Effective Leadership, Again
First, improving the way leaders coach, empower and develop their subordinates. With all the hoopla around disruptive market change, speed of execution and innovation, the goal is to get everyone, not just leaders, to think more and be more accountable for decision-making. More effective thinking leads to higher quality, faster decision-making throughout the organization. It is a competitive advantage.
In the past, people seemed to prefer to let their boss do all the thinking and to take all the risk. The boss became to bottleneck. Moreover, he did not know all the answers. His subordinates knew much more about market dynamics because they were closer to customers. Now, to be competitive, coaching people to think and make better decisions is the name of the game.
Breaking Down Silos, Again
Second, breaking down functional barriers and improving cross-functional execution. So much energy, time and resources are wasted fighting internal battles or blaming others. So if you can get everyone from different functions aimed in the right direction and coordinating common company-wide objectives, you can generate significantly better results than any other management software solution or process improvement.
People who know how to think collaboratively and work together know how to generate company results. They will figure out and execute the best solutions, regardless of whether they have the right software of process improvement in place. Invest in collaboration.
No More Theory, Practice How It’s Done
Telling people how important leadership and teamwork is had fallen on deaf ears. Everyone know, but how do you get them to practice it?
A large part of this answer lies in training people in the context of their actual job situations. Without this context, the training is irrelevant. Experience shows that people need to practice what they actually do on the job, not in theoretical situations or where they have to take a leap of faith and apply principles learned in training workshops back on the job. If you don’t practice what you actually need to do back on the job in a training workshop, then you will not behave differently.
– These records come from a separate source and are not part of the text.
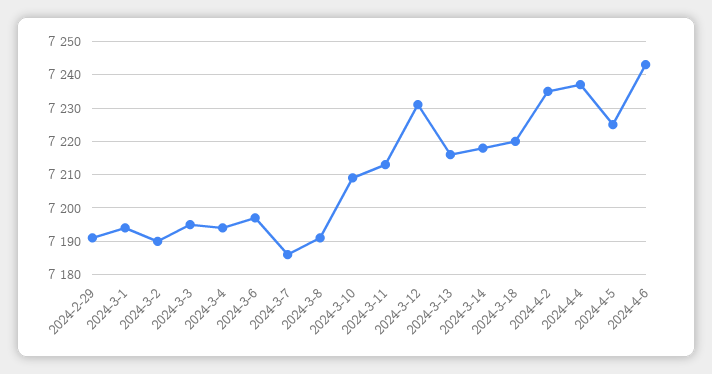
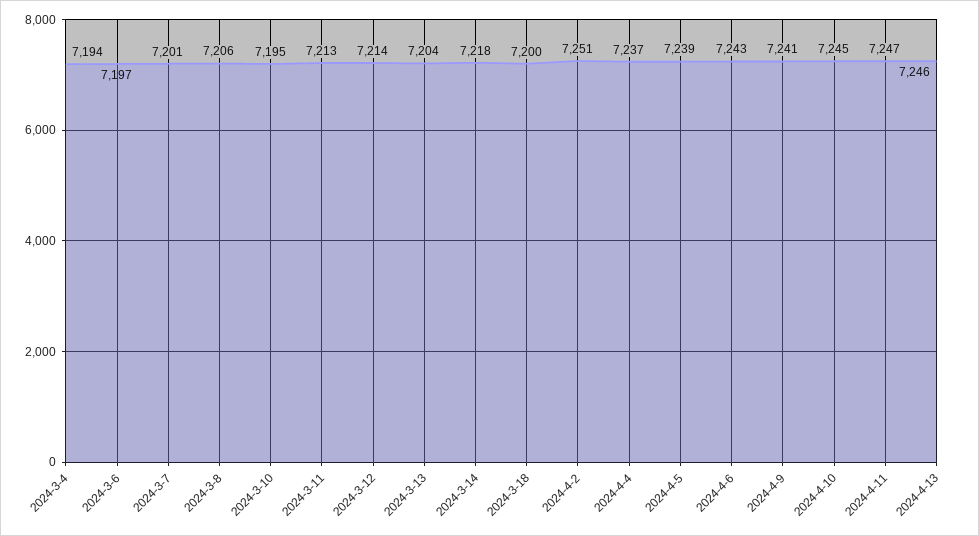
2024-2-29: 7190 -> none
2024-3-1: 7195 -> none
2024-3-2: 7190 -> none
2024-3-3: 7195 -> none
2024-3-7: 7185 -> 7201
2024-3-8: 7190 -> 7206
2024-3-10: 7210 -> 7195
2024-3-12: 7230 -> 7214
2024-3-13: 7215 -> 7204
2024-3-18: 7220 -> 7200
2024-4-2: 7235 -> 7251
2024-4-5: 7225 -> 7239
2024-4-9: none -> 7241
2024-4-10: none -> 7245
2024-4-11: none -> 7247
2024-4-13: none -> 7246

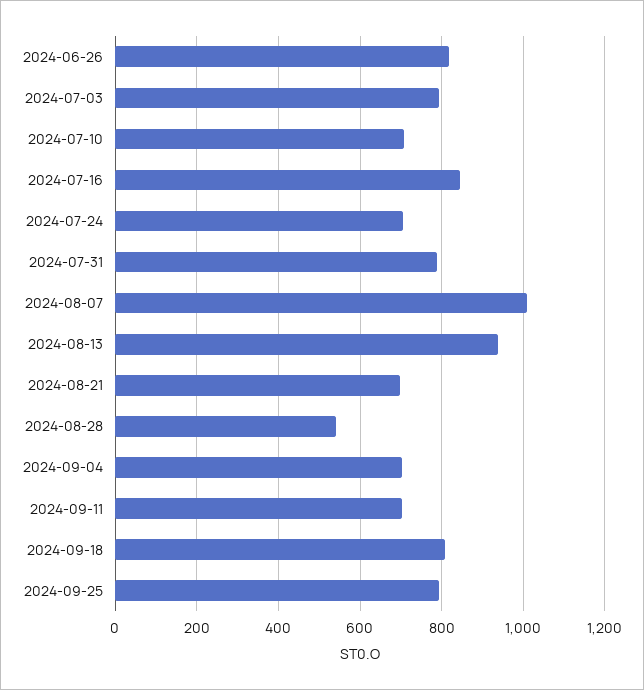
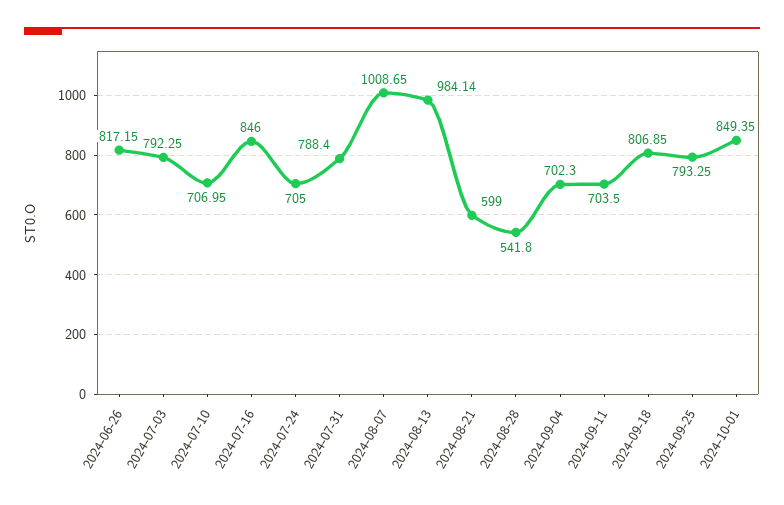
2024-08-13: 940 -> 984.14
2024-08-21: 700 -> 599
2024-10-01: none -> 849.35

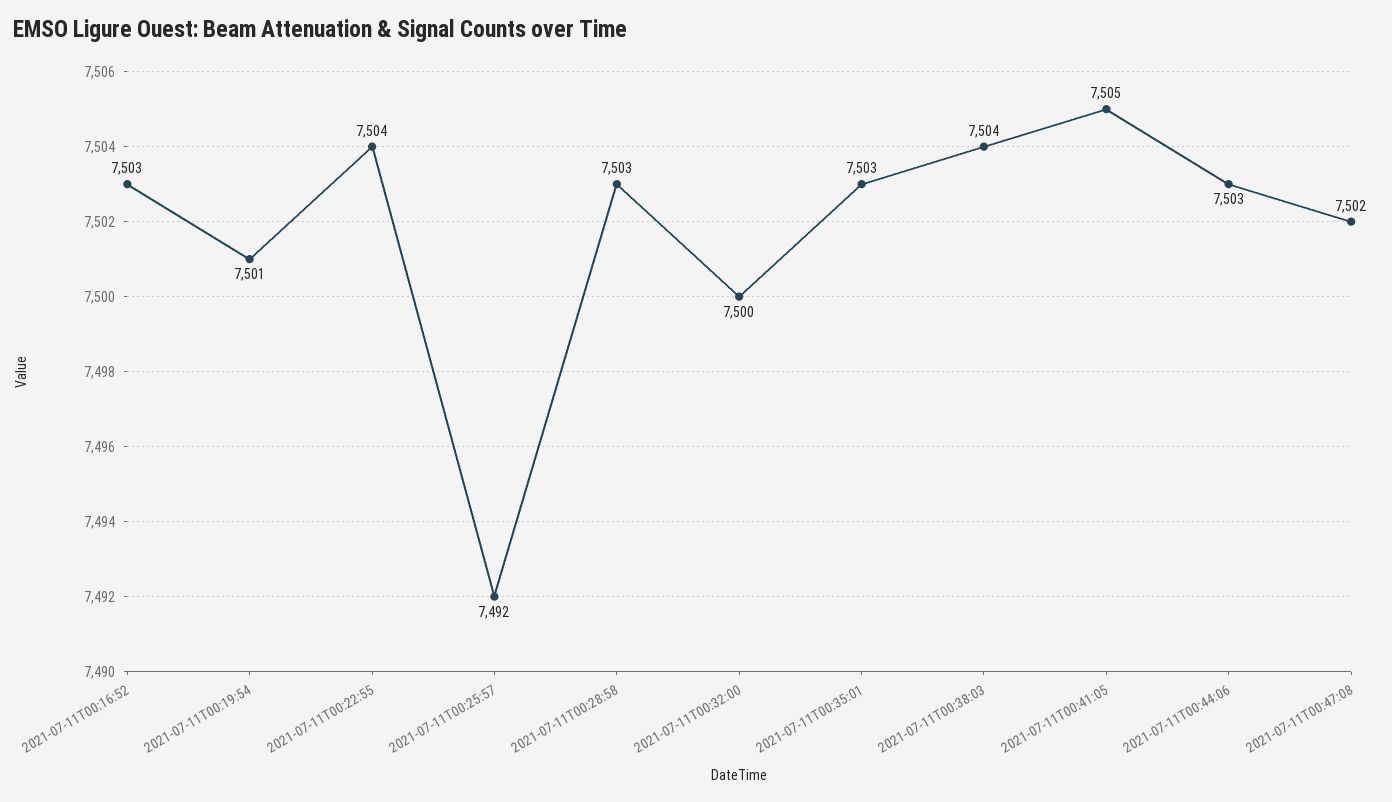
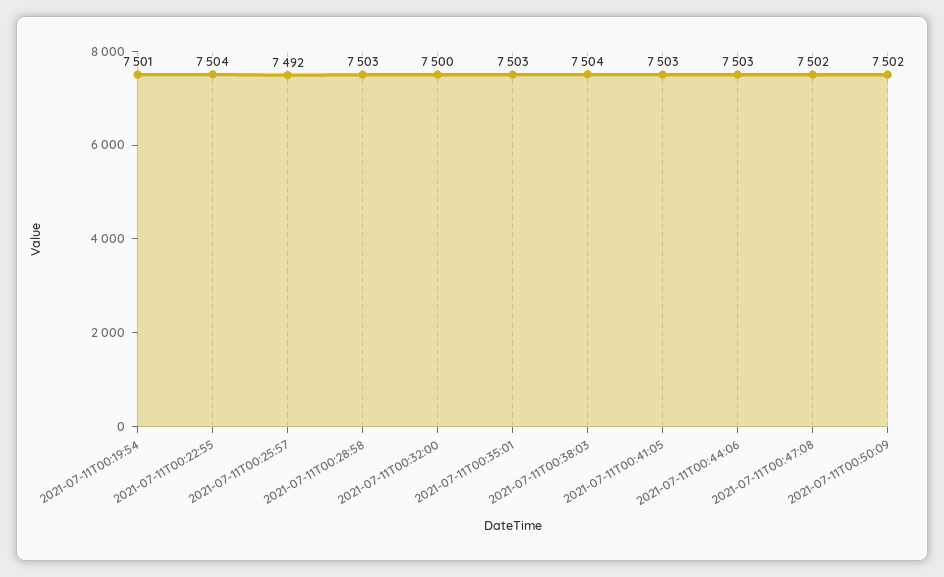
2021-07-11T00:16:52: 7503 -> none
2021-07-11T00:41:05: 7505 -> 7503
2021-07-11T00:50:09: none -> 7502

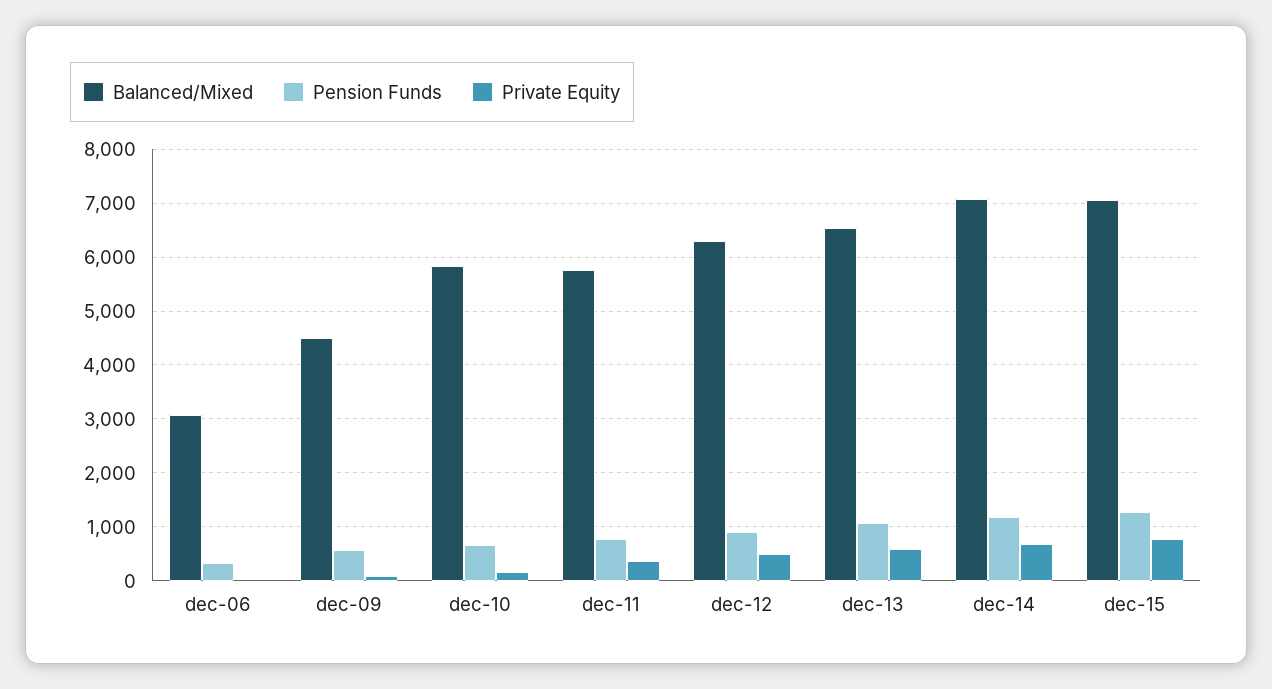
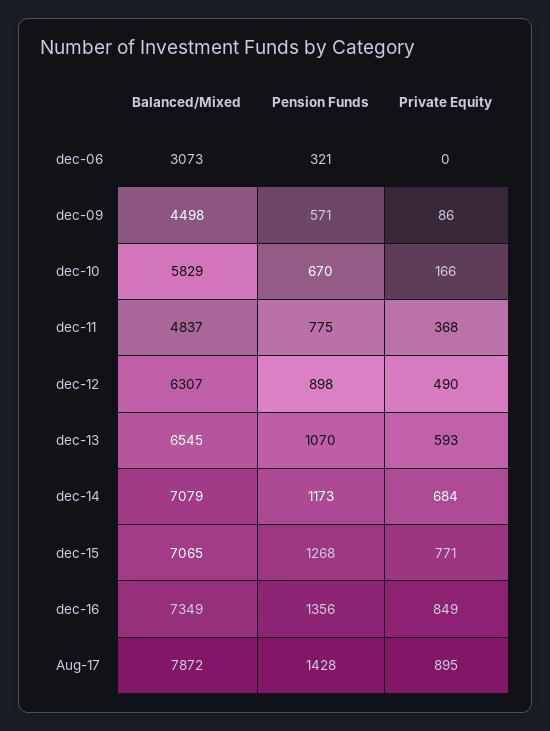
Balanced/Mixed, dec-11: 5800 -> 4837
Balanced/Mixed, dec-16: none -> 7349
Pension Funds, dec-16: none -> 1356
Private Equity, dec-16: none -> 849
Balanced/Mixed, Aug-17: none -> 7872
Pension Funds, Aug-17: none -> 1428
Private Equity, Aug-17: none -> 895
Changing behavior is not easy. If it was, you’d go to training once and then never have to repeat it. Fact is, you have to do it right. Executing training properly is vital. Specifically, you have to practice new behaviors in the context of real work, so that you are rehearsing in practice, what you must do differently back on the job. It is all about the quality and context of the training, not any new earth shattering behavior that we have never thought about.